Dans la Maison Latapie, le FRAC de Dunkerque, la
Cité Manifeste de Mulhouse ou l’École d’architecture de Nantes, nous nous
sommes toujours attachés à développer des espaces possédant prioritairement des
surfaces suffisantes pour s’ouvrir à une multiplicité de possibles, sans
forcément avoir des finitions très sophistiquées. Pour y parvenir nous avons cherché
à changer les règles et à expérimenter d’autres manières de concevoir et de
construire.
Anne
Lacaton :
Dès la Maison Latapie, nous avons compris que l’économie ne doit pas être
considérée comme un objectif en soi, mais comme un moyen de comprendre ce qui
est important dans un projet et ce sur quoi qu’il ne faut pas transiger. Pour
nous, le budget n’est pas une contrainte, mais un révélateur qui nous oblige à hiérarchiser,
à faire un tri entre des choses qui sont essentielles et pour lesquelles nous
devons nous battre et d’autres qui le sont moins ou ne le sont pas. Il nous
aide ainsi à tout mettre en œuvre pour réaliser les premières tandis que les secondes
seront peut-être exécutées plus tard. Quand nous parlons d’économie du projet, ce
n’est pas pour faire avec moins, c’est au contraire pour faire émerger l’essentiel
de ce que nous voulons faire.
D’a :
Mais comment faites-vous quand vous n’avez pas cette contrainte du budget ?

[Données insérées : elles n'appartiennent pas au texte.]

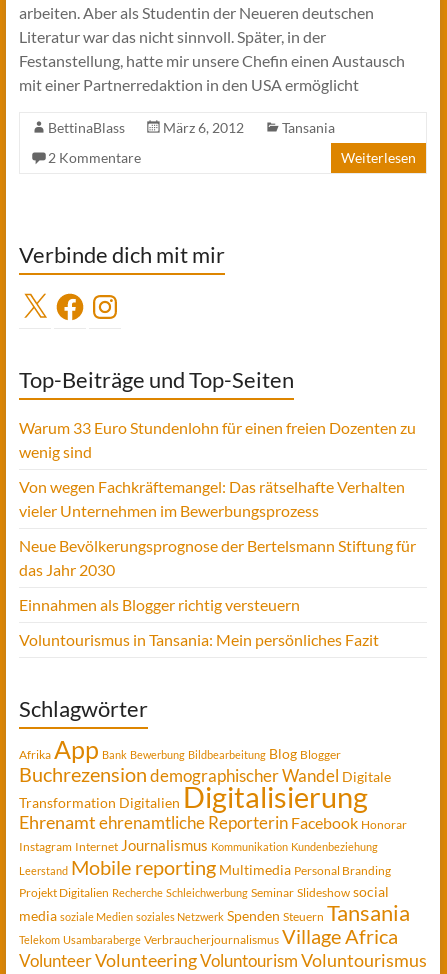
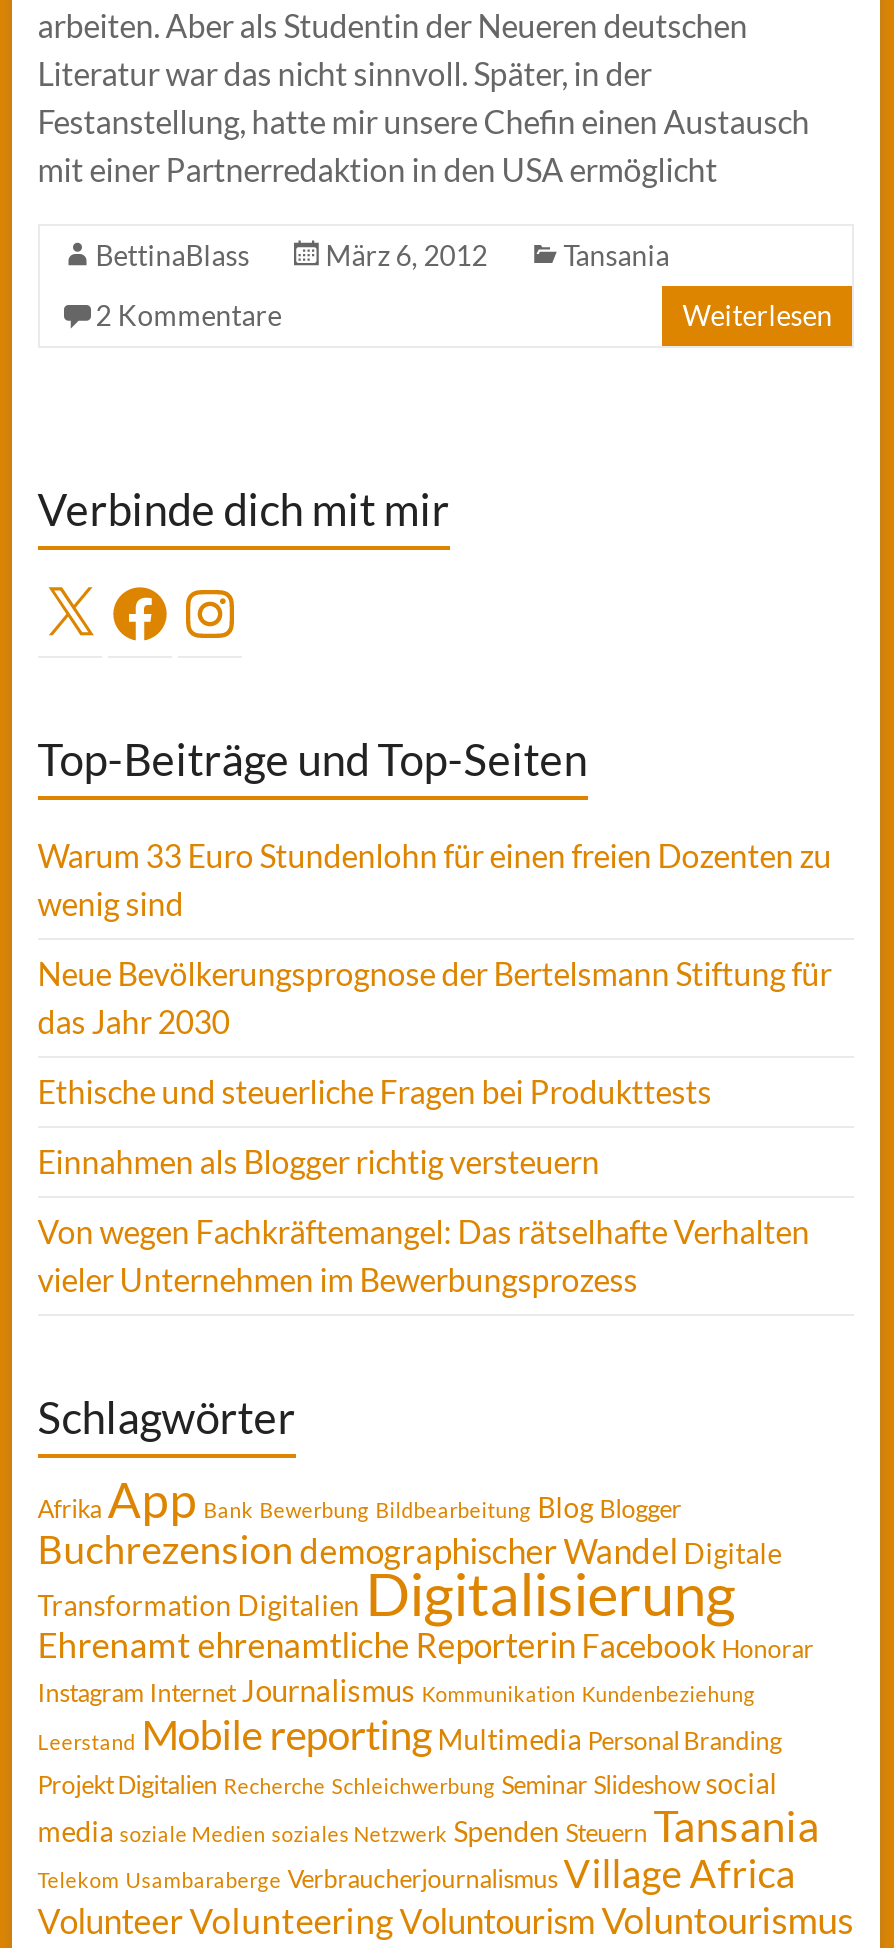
+ Ethische und steuerliche Fragen bei Produkttests

moved down: Von wegen Fachkräftemangel: Das rätselhafte Verhalten | vieler Unternehmen im Bewerbungsprozess

moved up: Neue Bevölkerungsprognose der Bertelsmann Stiftung für | das Jahr 2030 | Einnahmen als Blogger richtig versteuern

- Voluntourismus in Tansania: Mein persönliches Fazit
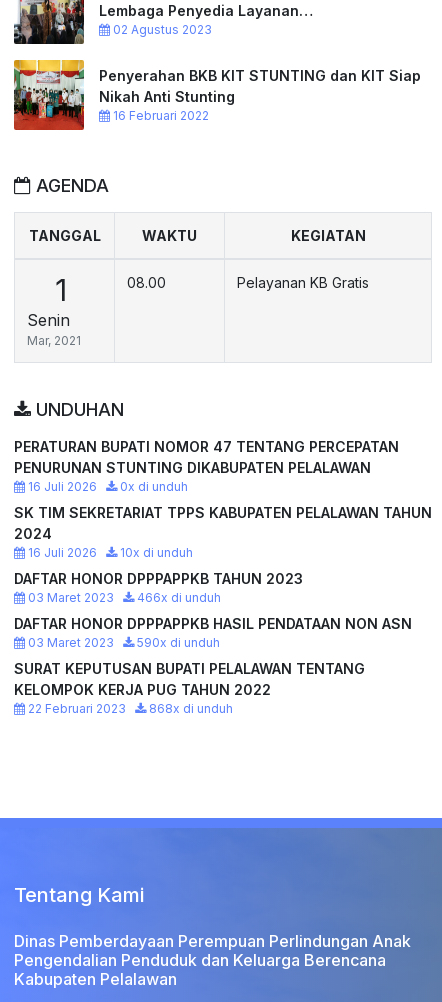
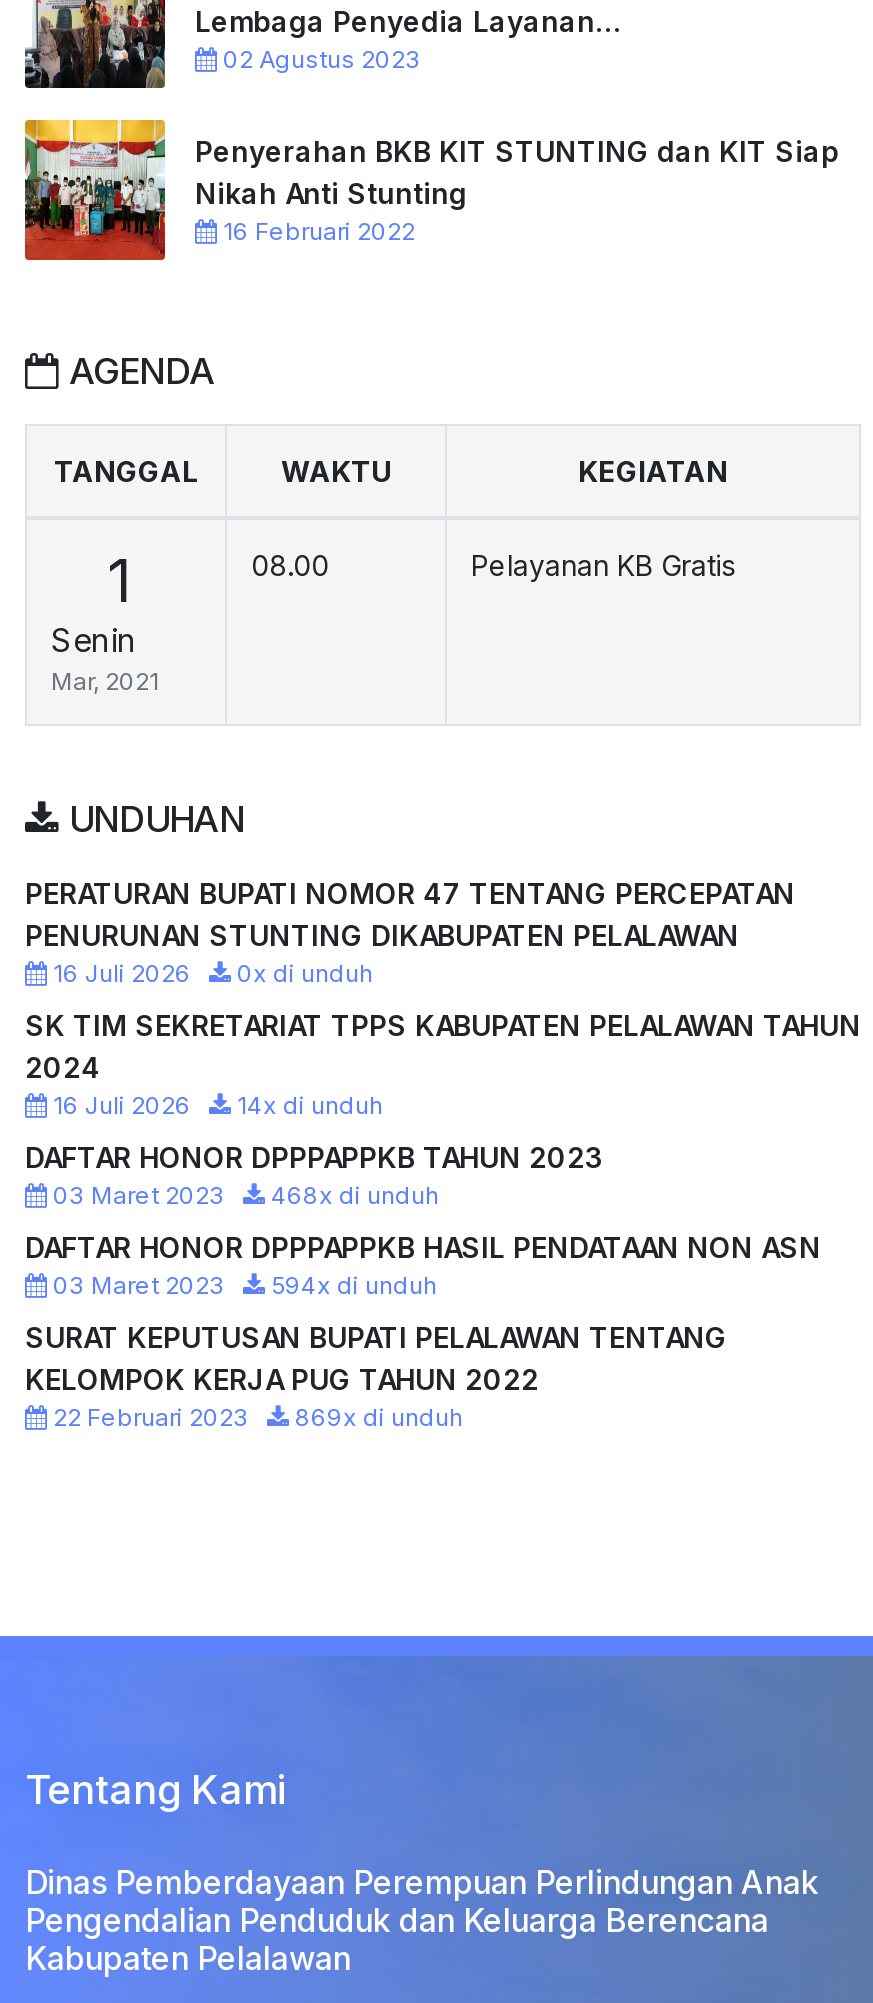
- 16 Juli 2026 10x di unduh
+ 16 Juli 2026 14x di unduh

- 03 Maret 2023 466x di unduh
+ 03 Maret 2023 468x di unduh

- 03 Maret 2023 590x di unduh
+ 03 Maret 2023 594x di unduh

- 22 Februari 2023 868x di unduh
+ 22 Februari 2023 869x di unduh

JPV : Après avoir réalisé le
pôle universitaire à Bordeaux – un projet très complexe imbriquant des
bureaux et des amphithéâtres sur un terrain très contraint, obligeant à une
forte densité –, nous avons été appelés à Saclay pour le concours de l’École
normale supérieure, remporté par Renzo Piano. Où le terrain était deux fois
plus grand pour un budget dix fois plus important. Ce qui nous a gênés d’emblée.
Le pôle universitaire de Bordeaux, c’est sans
doute l’un des projets sur lequel nous avons le plus travaillé, car il fallait
résoudre des questions très complexes. Et nous n’avons pas compris pourquoi la
maîtrise d’ouvrage de l’ENS nous demandait les mêmes prestations pour un budget
cinq fois supérieur. C’est une chose nous ne savons pas faire et que nous ne
voulons pas faire.
AL : La même situation s’est
reproduite quand nous avons été invités au concours pour la réinstallation du nouveau
musée de Londres, le musée de l’histoire de la ville, qui se trouve actuellement
dans le Barbican Centre.
JPV : La collection est très
étrange. On y trouve à la fois des silex de la période préhistorique et des
mini-jupes de Marie Quant, des reconstitutions d’une maison de l’époque romaine
et d’une rue du XIXe siècle, le carrosse doré du maire de la
cité et les disques des Beatles. La Ville projetait de l’installer à proximité
dans de marché de Smithfield, réservé à la vente de la viande en gros. Un
ensemble de bâtiments composé notamment d’une halle victorienne possédant une
charpente métallique très fine. Ces constructions avaient en outre la
particularité d’être posées sur un réseau souterrain de desserte associant des
d’entrepôts voûtés en briques et des voies ferrées reliées à la gare de
Farringdon. Ce lieu – qui possédait, en surface, des parties très
lumineuses et, en sous-sol, d’amples espaces sombres – était déjà en lui-même
un espace muséal, dans lequel il n’y avait rien d’autre à faire que de la muséographie.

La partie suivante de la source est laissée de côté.